AI output sourcing transparency checklist
AI can draft a research brief in seconds — and quietly attach citations that don’t exist, don’t match the claim, or are years out of date. This checklist walks you through the specific failure modes of machine-generated sourcing so that anything you publish or rely on is actually traceable to a real, accurate source. Pick your standard, verify each item, and get a transparency score plus the exact gaps to close.
How it works
The checklist separates four things that fail independently: whether each cited source exists, whether it actually supports the claim attached to it, whether every factual claim is grounded in a citation at all, and whether sources are current enough for the topic.
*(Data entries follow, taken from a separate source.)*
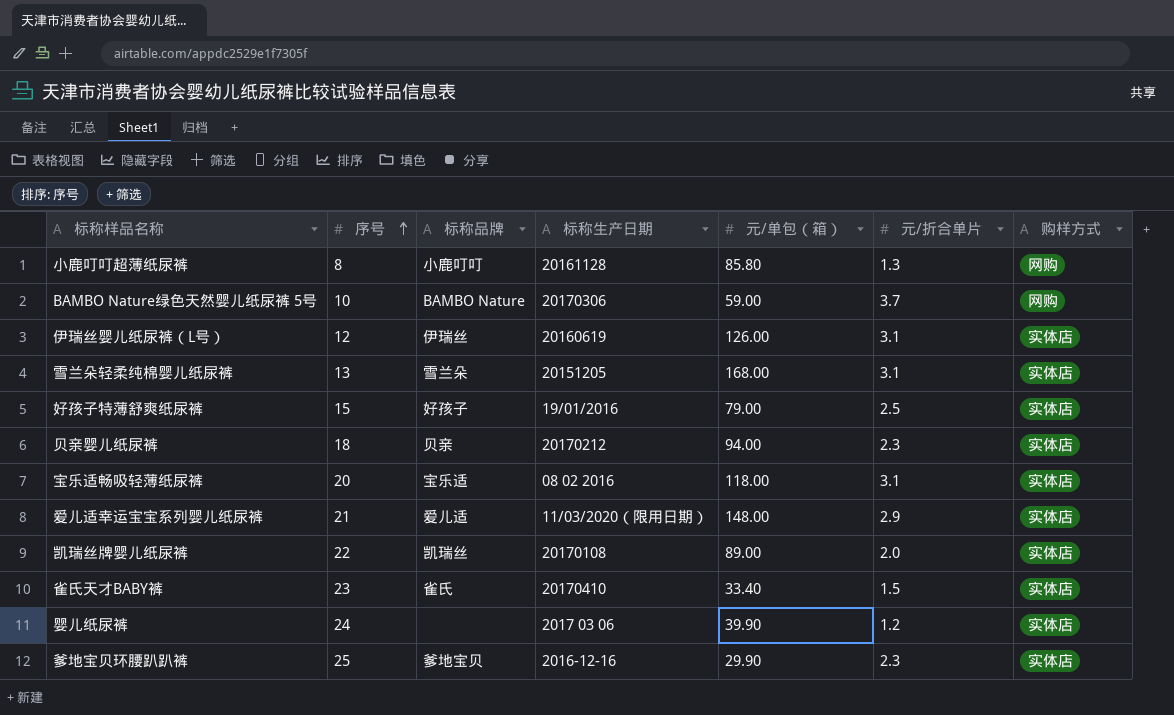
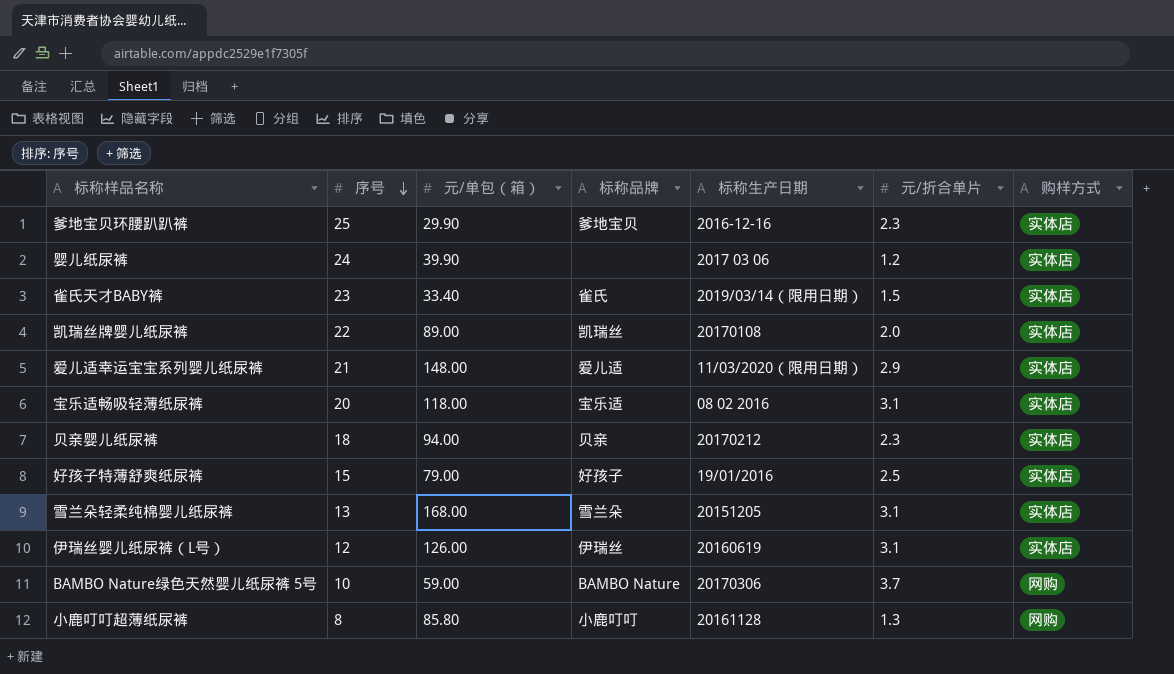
row order: 序号 ascending -> 序号 descending
column 元/单包（箱） | position: 5 -> 3
雀氏天才BABY裤 | 标称生产日期: 20170410 -> 2019/03/14（限用日期）

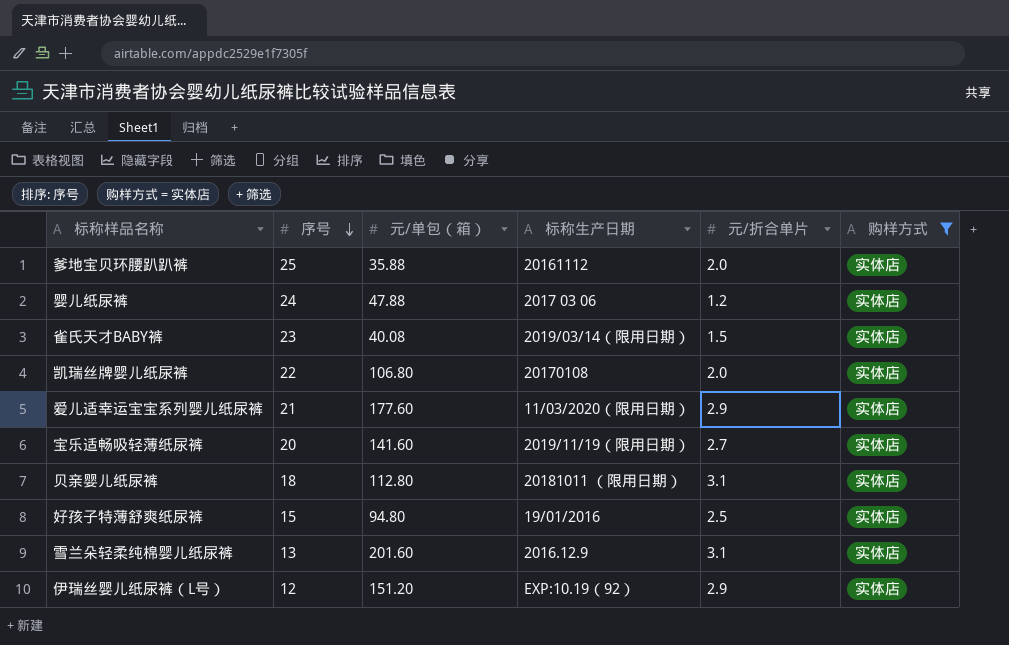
filter: none -> 购样方式 = 实体店
column 标称品牌 | position: 4 -> none
爹地宝贝环腰趴趴裤 | 元/单包（箱）: 29.90 -> 35.88
爹地宝贝环腰趴趴裤 | 标称生产日期: 2016-12-16 -> 20161112
爹地宝贝环腰趴趴裤 | 元/折合单片: 2.3 -> 2.0
婴儿纸尿裤 | 元/单包（箱）: 39.90 -> 47.88
雀氏天才BABY裤 | 元/单包（箱）: 33.40 -> 40.08
凯瑞丝牌婴儿纸尿裤 | 元/单包（箱）: 89.00 -> 106.80
爱儿适幸运宝宝系列婴儿纸尿裤 | 元/单包（箱）: 148.00 -> 177.60
宝乐适畅吸轻薄纸尿裤 | 元/单包（箱）: 118.00 -> 141.60
宝乐适畅吸轻薄纸尿裤 | 标称生产日期: 08 02 2016 -> 2019/11/19（限用日期）
宝乐适畅吸轻薄纸尿裤 | 元/折合单片: 3.1 -> 2.7
贝亲婴儿纸尿裤 | 元/单包（箱）: 94.00 -> 112.80
贝亲婴儿纸尿裤 | 标称生产日期: 20170212 -> 20181011 （限用日期）
贝亲婴儿纸尿裤 | 元/折合单片: 2.3 -> 3.1
好孩子特薄舒爽纸尿裤 | 元/单包（箱）: 79.00 -> 94.80
雪兰朵轻柔纯棉婴儿纸尿裤 | 元/单包（箱）: 168.00 -> 201.60
雪兰朵轻柔纯棉婴儿纸尿裤 | 标称生产日期: 20151205 -> 2016.12.9
伊瑞丝婴儿纸尿裤（L号） | 元/单包（箱）: 126.00 -> 151.20
伊瑞丝婴儿纸尿裤（L号） | 标称生产日期: 20160619 -> EXP:10.19（92）
伊瑞丝婴儿纸尿裤（L号） | 元/折合单片: 3.1 -> 2.9

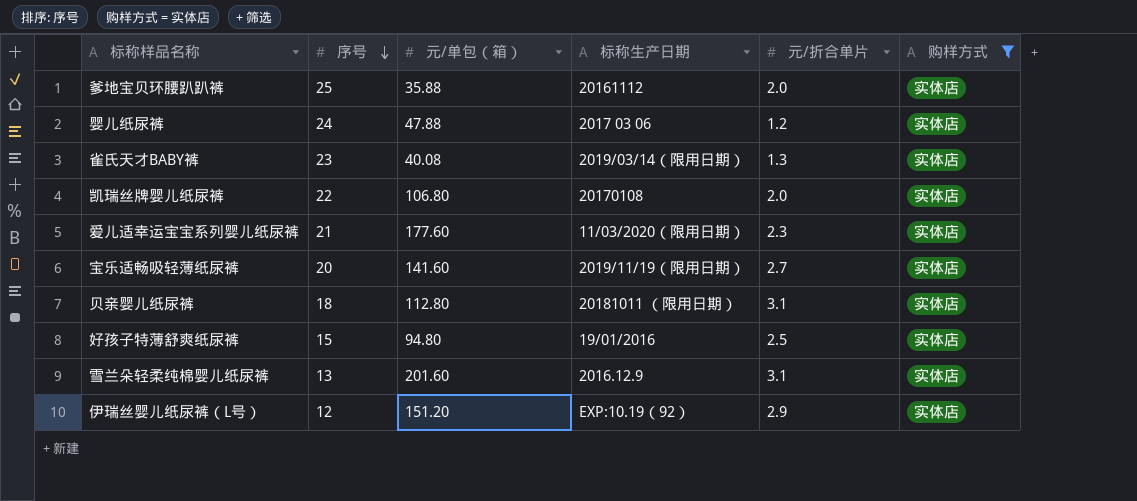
雀氏天才BABY裤 | 元/折合单片: 1.5 -> 1.3
爱儿适幸运宝宝系列婴儿纸尿裤 | 元/折合单片: 2.9 -> 2.3

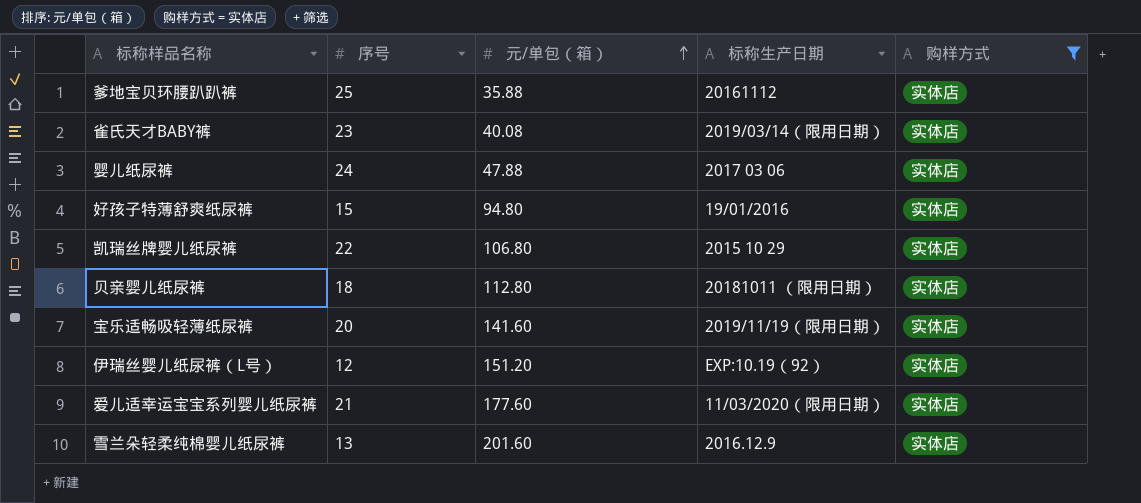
row order: 序号 descending -> 元/单包（箱） ascending
column 元/折合单片 | position: 5 -> none
凯瑞丝牌婴儿纸尿裤 | 标称生产日期: 20170108 -> 2015 10 29

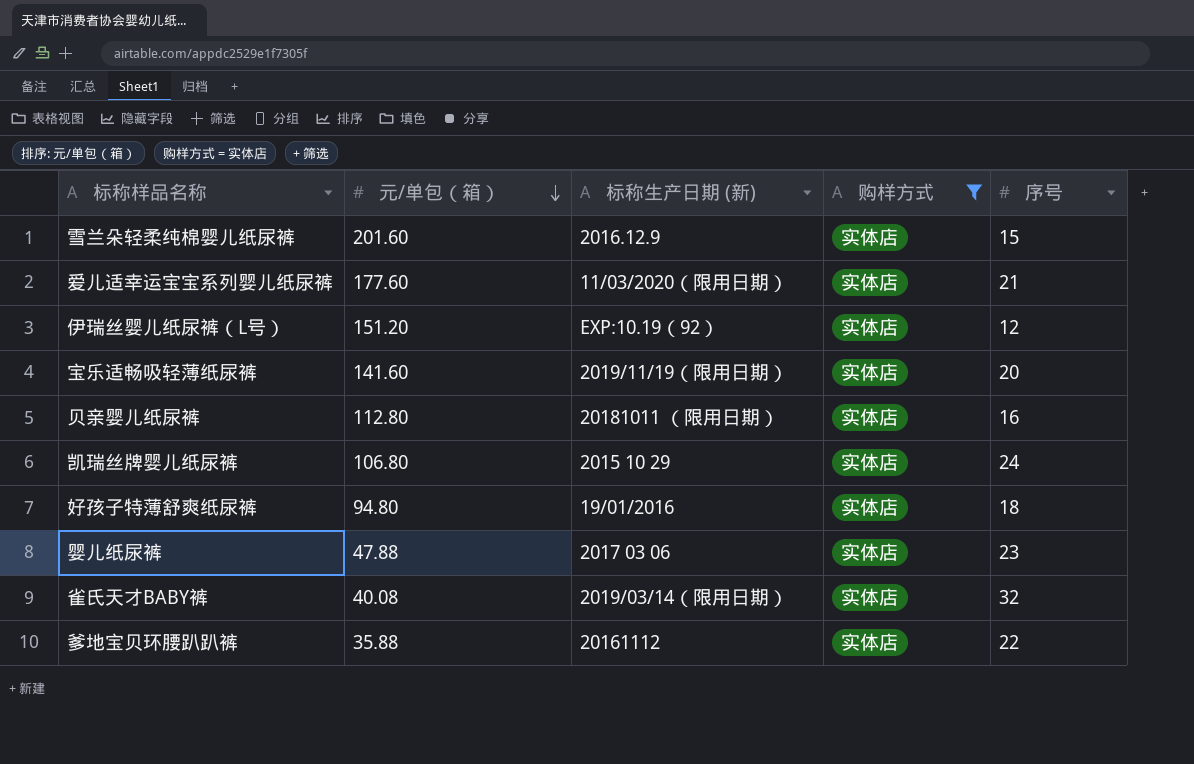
row order: 元/单包（箱） ascending -> 元/单包（箱） descending
column name: 标称生产日期 -> 标称生产日期 (新)
column 序号 | position: 2 -> 5
雪兰朵轻柔纯棉婴儿纸尿裤 | 序号: 13 -> 15
贝亲婴儿纸尿裤 | 序号: 18 -> 16
凯瑞丝牌婴儿纸尿裤 | 序号: 22 -> 24
好孩子特薄舒爽纸尿裤 | 序号: 15 -> 18
婴儿纸尿裤 | 序号: 24 -> 23
雀氏天才BABY裤 | 序号: 23 -> 32
爹地宝贝环腰趴趴裤 | 序号: 25 -> 22

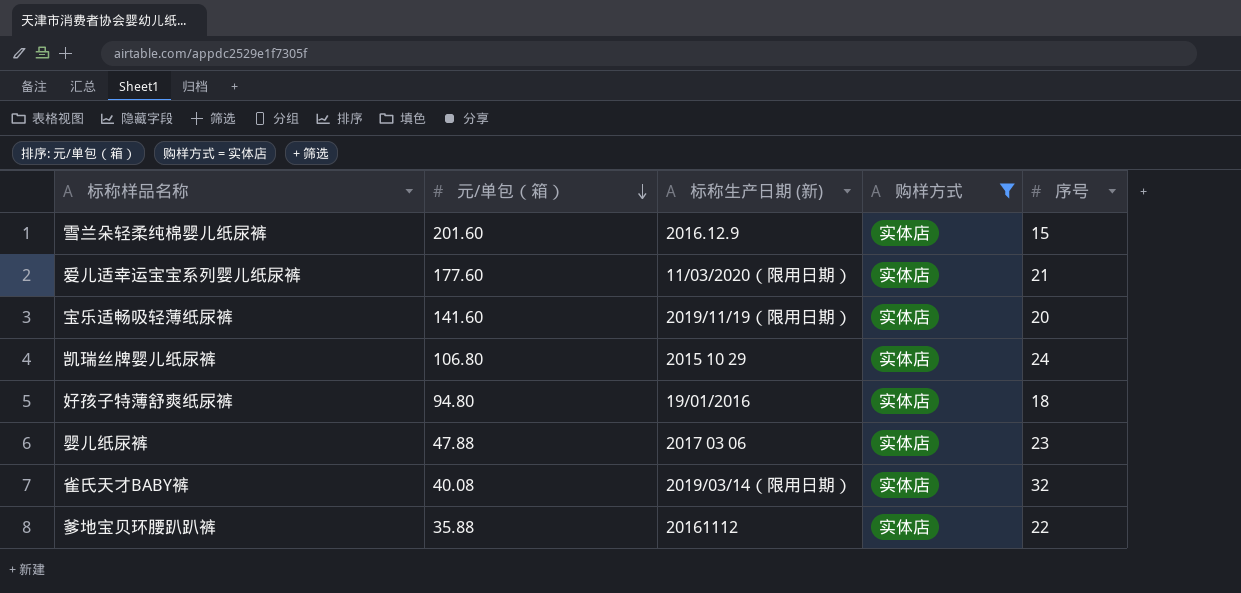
row 伊瑞丝婴儿纸尿裤（L号）: 151.20 | EXP:10.19（92） | 实体店 | 12 -> none
row 贝亲婴儿纸尿裤: 112.80 | 20181011 （限用日期） | 实体店 | 16 -> none

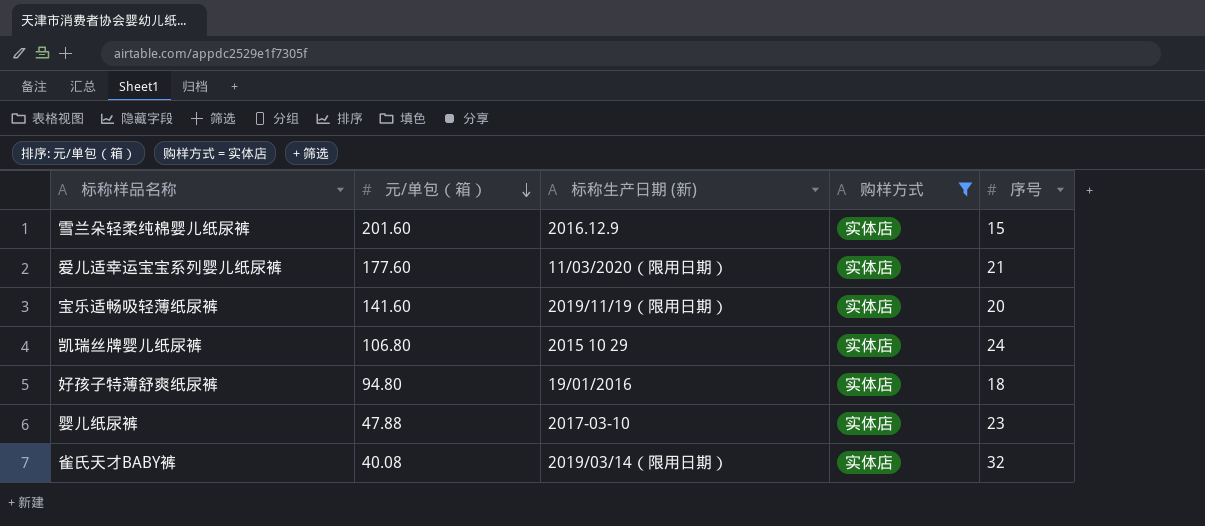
row 爹地宝贝环腰趴趴裤: 35.88 | 20161112 | 实体店 | 22 -> none
婴儿纸尿裤 | 标称生产日期 (新): 2017 03 06 -> 2017-03-10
Higher standards (journalistic, academic) require more items and add provenance and conflict-of-interest checks; the general professional standard keeps the core grounding and accuracy checks but relaxes formatting. Required items carry more weight than recommended ones, so the score drops sharply if you skip something fundamental like verifying that a citation says what the text claims it does.
Tips and notes
- Click every link. The most common AI sourcing failure is a real source cited for a claim it never makes — only opening it catches this.
- Watch for fabricated DOIs and URLs. Plausible-looking identifiers that 404 or resolve to something unrelated are a hallmark of generated citations.
- Ground every number. Statistics with no source are the highest-risk claims; treat an unsourced figure as unverified.
- A clean score is about traceability, not truth. Use it alongside your own judgement of whether the conclusions follow from the sources.